What It Actually Produces

The most valuable thing these calls produce isn’t content. It’s context I can’t get any other way.

I find out that the credentialing team is seeing a specific question come up repeatedly from candidates before it becomes a member complaint or a social media post. I find out that a program is being restructured in ways that will affect member communications before the announcement is drafted. I find out that a staff member in another department is quietly managing a difficult vendor relationship that may affect a conference before it becomes a crisis I’m communicating around rather than ahead of.

You probably have other similar examples of intel that proved very useful in your own work.
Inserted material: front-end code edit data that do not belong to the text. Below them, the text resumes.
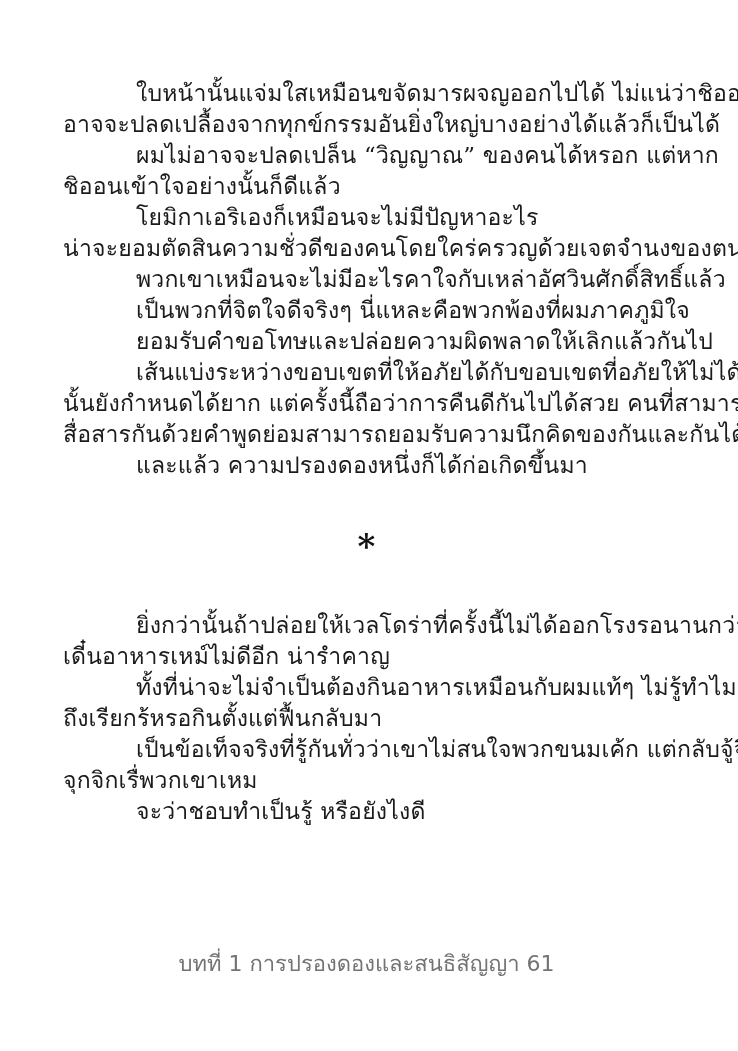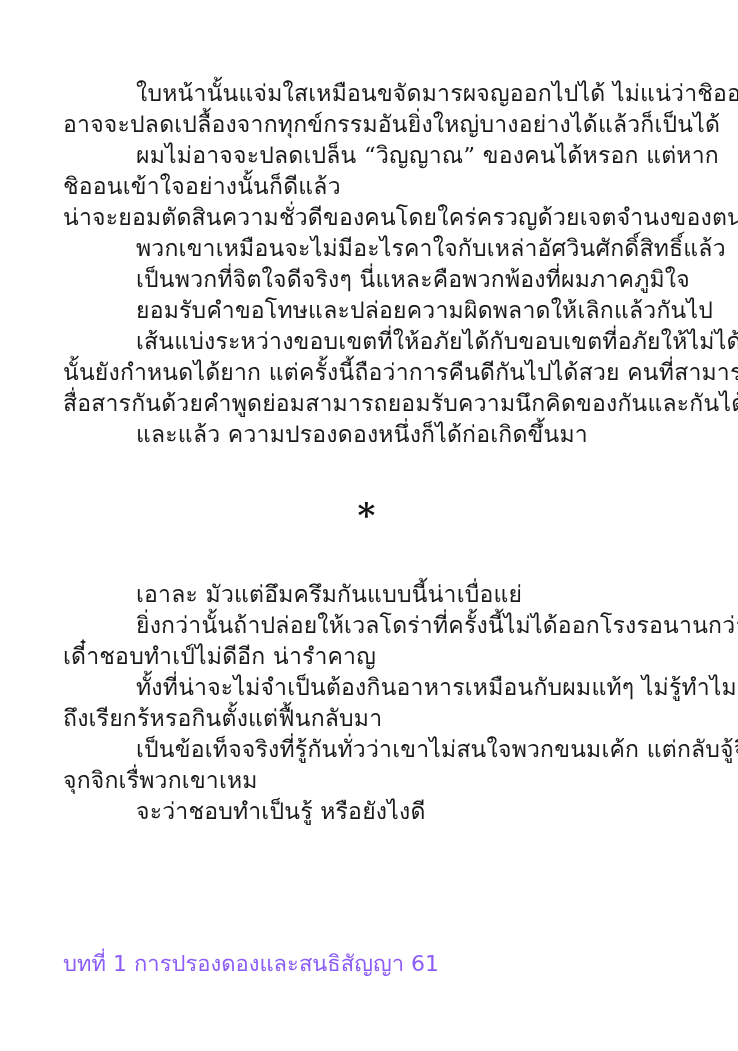--- a/index.html
+++ b/index.html
@@ -40,53 +40,53 @@
     justify-content: center;
     font-size: 34px;
     font-weight: bold;
     color: #111111;
   }
   .footer {
     position: absolute;
     left: 63px;
     top: 948px;
     width: 607px;
-    text-align: left;
+    text-align: center;
     font-family: "DejaVu Sans", "Liberation Sans", sans-serif;
     font-size: 22px;
     line-height: 32px;
-    color: #8b5cf6;
+    color: #737373;
     white-space: nowrap;
   }
 </style>
 </head>
 <body>
 
 <div class="page">
 
   <div class="text-block">
 
     <div class="line ind">ใบหน้านั้นแจ่มใสเหมือนขจัดมารผจญออกไปได้ ไม่แน่ว่าชิออน</div>
     <div class="line">อาจจะปลดเปลื้องจากทุกข์กรรมอันยิ่งใหญ่บางอย่างได้แล้วก็เป็นได้</div>
     <div class="line ind">ผมไม่อาจจะปลดเปล็น “วิญญาณ” ของคนได้หรอก แต่หาก</div>
     <div class="line">ชิออนเข้าใจอย่างนั้นก็ดีแล้ว</div>
+    <div class="line ind">โยมิกาเอริเองก็เหมือนจะไม่มีปัญหาอะไร</div>
     <div class="line">น่าจะยอมตัดสินความชั่วดีของคนโดยใคร่ครวญด้วยเจตจำนงของตน</div>
     <div class="line ind">พวกเขาเหมือนจะไม่มีอะไรคาใจกับเหล่าอัศวินศักดิ์สิทธิ์แล้ว</div>
     <div class="line ind">เป็นพวกที่จิตใจดีจริงๆ นี่แหละคือพวกพ้องที่ผมภาคภูมิใจ</div>
     <div class="line ind">ยอมรับคำขอโทษและปล่อยความผิดพลาดให้เลิกแล้วกันไป</div>
     <div class="line ind">เส้นแบ่งระหว่างขอบเขตที่ให้อภัยได้กับขอบเขตที่อภัยให้ไม่ได้</div>
     <div class="line">นั้นยังกำหนดได้ยาก แต่ครั้งนี้ถือว่าการคืนดีกันไปได้สวย คนที่สามารถ</div>
     <div class="line">สื่อสารกันด้วยคำพูดย่อมสามารถยอมรับความนึกคิดของกันและกันได้</div>
     <div class="line ind">และแล้ว ความปรองดองหนึ่งก็ได้ก่อเกิดขึ้นมา</div>
 
     <div class="separator">*</div>
 
-    <div class="line ind">เอาละ มัวแต่อึมครึมกันแบบนี้น่าเบื่อแย่</div>
     <div class="line ind">ยิ่งกว่านั้นถ้าปล่อยให้เวลโดร่าที่ครั้งนี้ไม่ได้ออกโรงรอนานกว่านี้</div>
-    <div class="line">เดี๋าชอบทำเป์ไม่ดีอีก น่ารำคาญ</div>
+    <div class="line">เดี๋นอาหารเหม์ไม่ดีอีก น่ารำคาญ</div>
     <div class="line ind">ทั้งที่น่าจะไม่จำเป็นต้องกินอาหารเหมือนกับผมแท้ๆ ไม่รู้ทำไม</div>
     <div class="line">ถึงเรียกร้หรอกินตั้งแต่ฟื้นกลับมา</div>
     <div class="line ind">เป็นข้อเท็จจริงที่รู้กันทั่วว่าเขาไม่สนใจพวกขนมเค้ก แต่กลับจู้จี้</div>
     <div class="line">จุกจิกเรื่พวกเขาเหม</div>
     <div class="line ind">จะว่าชอบทำเป็นรู้ หรือยังไงดี</div>
   </div>
 
   <div class="footer">บทที่ 1 การปรองดองและสนธิสัญญา 61</div>
 
 </div>

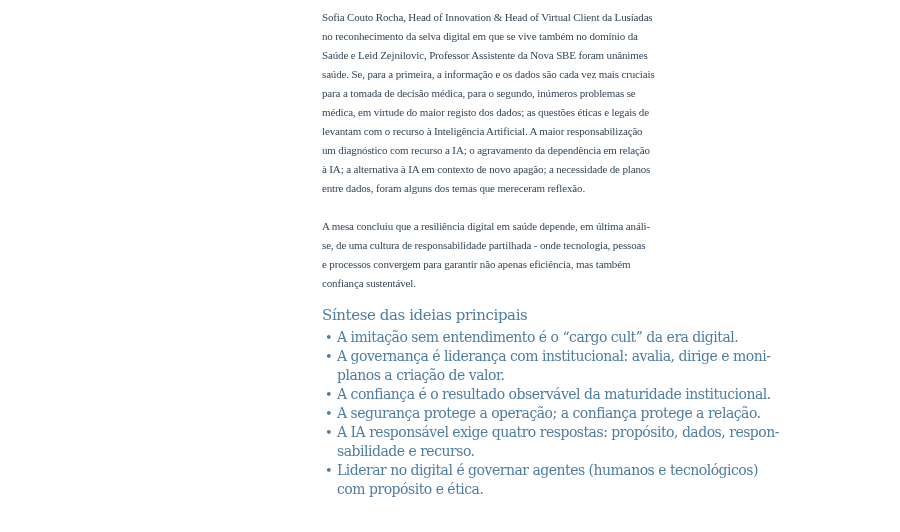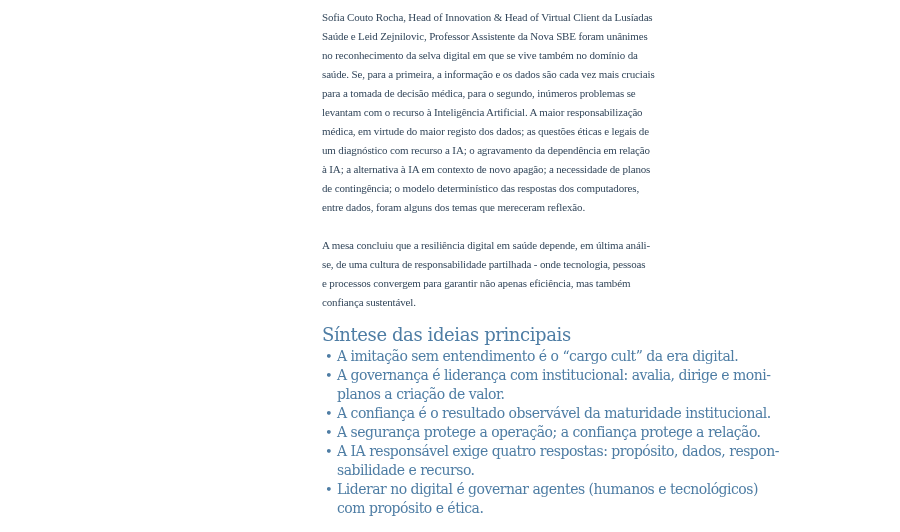--- a/index.html
+++ b/index.html
@@ -37,21 +37,21 @@
   }
   .paragraph:nth-of-type(2) {
     margin-bottom: 12px;
   }
   .text-line {
     white-space: nowrap;
   }
   .summary-heading {
     font-family: "DejaVu Serif", serif;
     font-weight: normal;
-    font-size: 18px;
+    font-size: 15px;
     line-height: 21px;
     letter-spacing: -0.4px;
     color: var(--accent-text);
     margin: 0 0 2px 0;
   }
   .bullet-list {
     list-style: none;
     margin: 2px 0 0 0;
     padding: 0;
   }
@@ -74,29 +74,28 @@
   }
 </style>
 </head>
 <body>
 
 <div class="page">
   <main class="content-column">
     <section id="paragraphs">
         <div class="paragraph">
           <div class="text-line">Sofia Couto Rocha, Head of Innovation &amp; Head of Virtual Client da Lusíadas</div>
+          <div class="text-line">no reconhecimento da selva digital em que se vive também no domínio da</div>
           <div class="text-line">Saúde e Leid Zejnilovic, Professor Assistente da Nova SBE foram unânimes</div>
-          <div class="text-line">no reconhecimento da selva digital em que se vive também no domínio da</div>
           <div class="text-line">saúde. Se, para a primeira, a informação e os dados são cada vez mais cruciais</div>
           <div class="text-line">para a tomada de decisão médica, para o segundo, inúmeros problemas se</div>
+          <div class="text-line">médica, em virtude do maior registo dos dados; as questões éticas e legais de</div>
           <div class="text-line">levantam com o recurso à Inteligência Artificial. A maior responsabilização</div>
-          <div class="text-line">médica, em virtude do maior registo dos dados; as questões éticas e legais de</div>
           <div class="text-line">um diagnóstico com recurso a IA; o agravamento da dependência em relação</div>
           <div class="text-line">à IA; a alternativa à IA em contexto de novo apagão; a necessidade de planos</div>
-          <div class="text-line">de contingência; o modelo determinístico das respostas dos computadores,</div>
           <div class="text-line">entre dados, foram alguns dos temas que mereceram reflexão.</div>
         </div>
         <div class="paragraph">
           <div class="text-line">A mesa concluiu que a resiliência digital em saúde depende, em última análi-</div>
           <div class="text-line">se, de uma cultura de responsabilidade partilhada - onde tecnologia, pessoas</div>
           <div class="text-line">e processos convergem para garantir não apenas eficiência, mas também</div>
           <div class="text-line">confiança sustentável.</div>
         </div>
       </section>
     <h2 class="summary-heading">Síntese das ideias principais</h2>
None of that intelligence gets captured in a meeting minutes document. None of it shows up in a weekly status report. It exists in the informal — but intentional — layer of organizational life that most communications functions never access because they’re too downstream to hear it before it becomes official.

It’s not always negative, either, by the way.

I also find out what’s working — what members are saying directly to program staff, what’s generating enthusiasm internally, what a department head is most proud of that hasn’t been told publicly yet. That’s the raw material for some of the strongest content the organization produces, and it comes from a relationship, not a content brief.

What It Does for Organizational Positioning

There’s a second thing these calls do that took me longer to fully appreciate. They change how other departments see marketing’s role.

A marketing function that shows up when something needs to be promoted is a service department. A marketing function that shows up every week, that knows what’s happening before it needs to be promoted, that asks questions about organizational goals rather than content needs — that function gets pulled into conversations earlier. Not because it asked to be, but because the relationship has established that earlier involvement produces better outcomes.

And, as we discuss things here, let’s absolutely not forget what it’s also building between marketing and each department:

Trust.

That upstream positioning doesn’t happen through a reorganization or a leadership mandate. It happens through accumulated trust built in exactly the kind of low-stakes, informal, relationship-first interactions that a weekly call rotation creates. I’m not sure there’s a faster path to it, though I hold that loosely — the organizations and cultures I’ve worked in may not represent every context.

Why I’d Do It Again Anywhere

I brought this system from NAA to SSH, and I’d build it in any organization I lead. Not because it’s the only way to stay connected to what’s happening across departments, but because it’s the most reliable one I’ve found for a communications function that needs to operate with organizational intelligence rather than just departmental directives.

The structure is simple. The discipline of maintaining it is less simple — there are weeks where it feels like overhead, where the calls don’t produce anything immediately useful, where it would be easy to let them slide in favor of production work. That’s usually when I’m most glad I didn’t, because the call I almost cancelled is often the one where I hear something I needed to know before I needed to know it. (That said, do I now have the calls with every department every week? No. But, do I have the ability — and desire — to reach out to staff when I just want to chat? Yes.)

I don’t think this system works the same way in every organization. Some cultures won’t support it. Some departments won’t engage authentically in that format. Some leadership teams won’t see the value in time that doesn’t produce a visible deliverable. Those are real constraints, and I’m not dismissing them. I’m just very thankful for an environment where we’re allowed to manage our day-to-day activities in ways we feel best support our work.

What I’d say is that if the culture supports it and the leadership is open to it, building that informal intelligence infrastructure early — before you need it, before a crisis makes it urgent — is one of the highest-leverage investments a communications leader can make in the first months at a new organization.

The ROI doesn’t show up on a campaign report. It shows up in literally everything.